■ **Task instructions**
All of the data should be restated exactly as it stands.
*** Opening Source records ***
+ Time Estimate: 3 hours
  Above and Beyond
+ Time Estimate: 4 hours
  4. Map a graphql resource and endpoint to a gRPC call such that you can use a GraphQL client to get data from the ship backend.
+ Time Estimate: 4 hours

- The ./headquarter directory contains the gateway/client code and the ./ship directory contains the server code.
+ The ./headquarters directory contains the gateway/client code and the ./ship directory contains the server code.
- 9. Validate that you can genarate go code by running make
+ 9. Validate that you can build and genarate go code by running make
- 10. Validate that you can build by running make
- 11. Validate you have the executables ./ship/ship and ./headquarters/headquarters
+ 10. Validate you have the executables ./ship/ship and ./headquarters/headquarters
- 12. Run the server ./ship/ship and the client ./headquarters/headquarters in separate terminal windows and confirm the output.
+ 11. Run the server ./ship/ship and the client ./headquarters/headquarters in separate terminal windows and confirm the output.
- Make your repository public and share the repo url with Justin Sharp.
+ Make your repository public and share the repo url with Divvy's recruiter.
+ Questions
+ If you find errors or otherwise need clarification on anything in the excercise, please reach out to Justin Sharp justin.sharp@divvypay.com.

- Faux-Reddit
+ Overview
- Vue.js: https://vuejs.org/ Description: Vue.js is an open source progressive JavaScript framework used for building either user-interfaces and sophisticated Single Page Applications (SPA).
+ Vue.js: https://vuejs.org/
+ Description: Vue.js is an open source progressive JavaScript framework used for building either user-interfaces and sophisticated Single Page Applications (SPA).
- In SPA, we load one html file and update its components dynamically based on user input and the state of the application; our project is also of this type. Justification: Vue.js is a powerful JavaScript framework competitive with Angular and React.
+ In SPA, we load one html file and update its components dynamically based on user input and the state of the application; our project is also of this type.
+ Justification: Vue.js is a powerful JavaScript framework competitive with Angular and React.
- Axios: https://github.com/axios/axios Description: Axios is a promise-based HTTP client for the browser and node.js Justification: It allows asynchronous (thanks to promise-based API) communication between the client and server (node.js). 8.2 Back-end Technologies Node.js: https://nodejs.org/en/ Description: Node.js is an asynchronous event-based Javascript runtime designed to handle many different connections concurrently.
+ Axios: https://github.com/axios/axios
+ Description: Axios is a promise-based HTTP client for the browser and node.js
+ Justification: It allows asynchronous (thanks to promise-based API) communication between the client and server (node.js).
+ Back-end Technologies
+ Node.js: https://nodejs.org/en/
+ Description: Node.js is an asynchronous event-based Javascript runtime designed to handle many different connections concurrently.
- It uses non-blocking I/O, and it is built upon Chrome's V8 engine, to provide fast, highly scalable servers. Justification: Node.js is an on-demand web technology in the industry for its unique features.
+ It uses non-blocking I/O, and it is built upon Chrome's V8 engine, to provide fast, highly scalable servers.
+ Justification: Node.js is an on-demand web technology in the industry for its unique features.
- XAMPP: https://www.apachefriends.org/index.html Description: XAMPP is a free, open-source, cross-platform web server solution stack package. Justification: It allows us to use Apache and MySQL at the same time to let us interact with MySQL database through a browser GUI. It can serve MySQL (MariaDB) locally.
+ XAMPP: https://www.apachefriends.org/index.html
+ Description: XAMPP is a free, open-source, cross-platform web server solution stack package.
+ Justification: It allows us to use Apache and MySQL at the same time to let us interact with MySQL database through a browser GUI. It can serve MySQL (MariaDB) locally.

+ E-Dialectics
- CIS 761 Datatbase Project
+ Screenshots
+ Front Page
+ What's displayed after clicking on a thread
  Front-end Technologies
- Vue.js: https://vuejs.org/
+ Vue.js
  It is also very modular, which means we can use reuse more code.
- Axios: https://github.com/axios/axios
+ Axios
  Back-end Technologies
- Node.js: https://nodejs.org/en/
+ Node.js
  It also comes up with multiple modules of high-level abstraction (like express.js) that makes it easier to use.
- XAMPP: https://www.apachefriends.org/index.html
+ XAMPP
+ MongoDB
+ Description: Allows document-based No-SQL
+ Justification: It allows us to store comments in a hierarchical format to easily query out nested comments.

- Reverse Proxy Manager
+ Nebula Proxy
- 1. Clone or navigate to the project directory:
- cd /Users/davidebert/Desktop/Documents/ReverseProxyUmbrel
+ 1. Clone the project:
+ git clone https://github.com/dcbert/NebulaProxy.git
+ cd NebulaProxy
*** Closing Source records ***
■ **Written solution**
+ Time Estimate: 3 hours
  Above and Beyond
+ Time Estimate: 4 hours
  4. Map a graphql resource and endpoint to a gRPC call such that you can use a GraphQL client to get data from the ship backend.
+ Time Estimate: 4 hours

- The ./headquarter directory contains the gateway/client code and the ./ship directory contains the server code.
+ The ./headquarters directory contains the gateway/client code and the ./ship directory contains the server code.
- 9. Validate that you can genarate go code by running make
+ 9. Validate that you can build and genarate go code by running make
- 10. Validate that you can build by running make
- 11. Validate you have the executables ./ship/ship and ./headquarters/headquarters
+ 10. Validate you have the executables ./ship/ship and ./headquarters/headquarters
- 12. Run the server ./ship/ship and the client ./headquarters/headquarters in separate terminal windows and confirm the output.
+ 11. Run the server ./ship/ship and the client ./headquarters/headquarters in separate terminal windows and confirm the output.
- Make your repository public and share the repo url with Justin Sharp.
+ Make your repository public and share the repo url with Divvy's recruiter.
+ Questions
+ If you find errors or otherwise need clarification on anything in the excercise, please reach out to Justin Sharp justin.sharp@divvypay.com.

- Faux-Reddit
+ Overview
- Vue.js: https://vuejs.org/ Description: Vue.js is an open source progressive JavaScript framework used for building either user-interfaces and sophisticated Single Page Applications (SPA).
+ Vue.js: https://vuejs.org/
+ Description: Vue.js is an open source progressive JavaScript framework used for building either user-interfaces and sophisticated Single Page Applications (SPA).
- In SPA, we load one html file and update its components dynamically based on user input and the state of the application; our project is also of this type. Justification: Vue.js is a powerful JavaScript framework competitive with Angular and React.
+ In SPA, we load one html file and update its components dynamically based on user input and the state of the application; our project is also of this type.
+ Justification: Vue.js is a powerful JavaScript framework competitive with Angular and React.
- Axios: https://github.com/axios/axios Description: Axios is a promise-based HTTP client for the browser and node.js Justification: It allows asynchronous (thanks to promise-based API) communication between the client and server (node.js). 8.2 Back-end Technologies Node.js: https://nodejs.org/en/ Description: Node.js is an asynchronous event-based Javascript runtime designed to handle many different connections concurrently.
+ Axios: https://github.com/axios/axios
+ Description: Axios is a promise-based HTTP client for the browser and node.js
+ Justification: It allows asynchronous (thanks to promise-based API) communication between the client and server (node.js).
+ Back-end Technologies
+ Node.js: https://nodejs.org/en/
+ Description: Node.js is an asynchronous event-based Javascript runtime designed to handle many different connections concurrently.
- It uses non-blocking I/O, and it is built upon Chrome's V8 engine, to provide fast, highly scalable servers. Justification: Node.js is an on-demand web technology in the industry for its unique features.
+ It uses non-blocking I/O, and it is built upon Chrome's V8 engine, to provide fast, highly scalable servers.
+ Justification: Node.js is an on-demand web technology in the industry for its unique features.
- XAMPP: https://www.apachefriends.org/index.html Description: XAMPP is a free, open-source, cross-platform web server solution stack package. Justification: It allows us to use Apache and MySQL at the same time to let us interact with MySQL database through a browser GUI. It can serve MySQL (MariaDB) locally.
+ XAMPP: https://www.apachefriends.org/index.html
+ Description: XAMPP is a free, open-source, cross-platform web server solution stack package.
+ Justification: It allows us to use Apache and MySQL at the same time to let us interact with MySQL database through a browser GUI. It can serve MySQL (MariaDB) locally.

+ E-Dialectics
- CIS 761 Datatbase Project
+ Screenshots
+ Front Page
+ What's displayed after clicking on a thread
  Front-end Technologies
- Vue.js: https://vuejs.org/
+ Vue.js
  It is also very modular, which means we can use reuse more code.
- Axios: https://github.com/axios/axios
+ Axios
  Back-end Technologies
- Node.js: https://nodejs.org/en/
+ Node.js
  It also comes up with multiple modules of high-level abstraction (like express.js) that makes it easier to use.
- XAMPP: https://www.apachefriends.org/index.html
+ XAMPP
+ MongoDB
+ Description: Allows document-based No-SQL
+ Justification: It allows us to store comments in a hierarchical format to easily query out nested comments.

- Reverse Proxy Manager
+ Nebula Proxy
- 1. Clone or navigate to the project directory:
- cd /Users/davidebert/Desktop/Documents/ReverseProxyUmbrel
+ 1. Clone the project:
+ git clone https://github.com/dcbert/NebulaProxy.git
+ cd NebulaProxy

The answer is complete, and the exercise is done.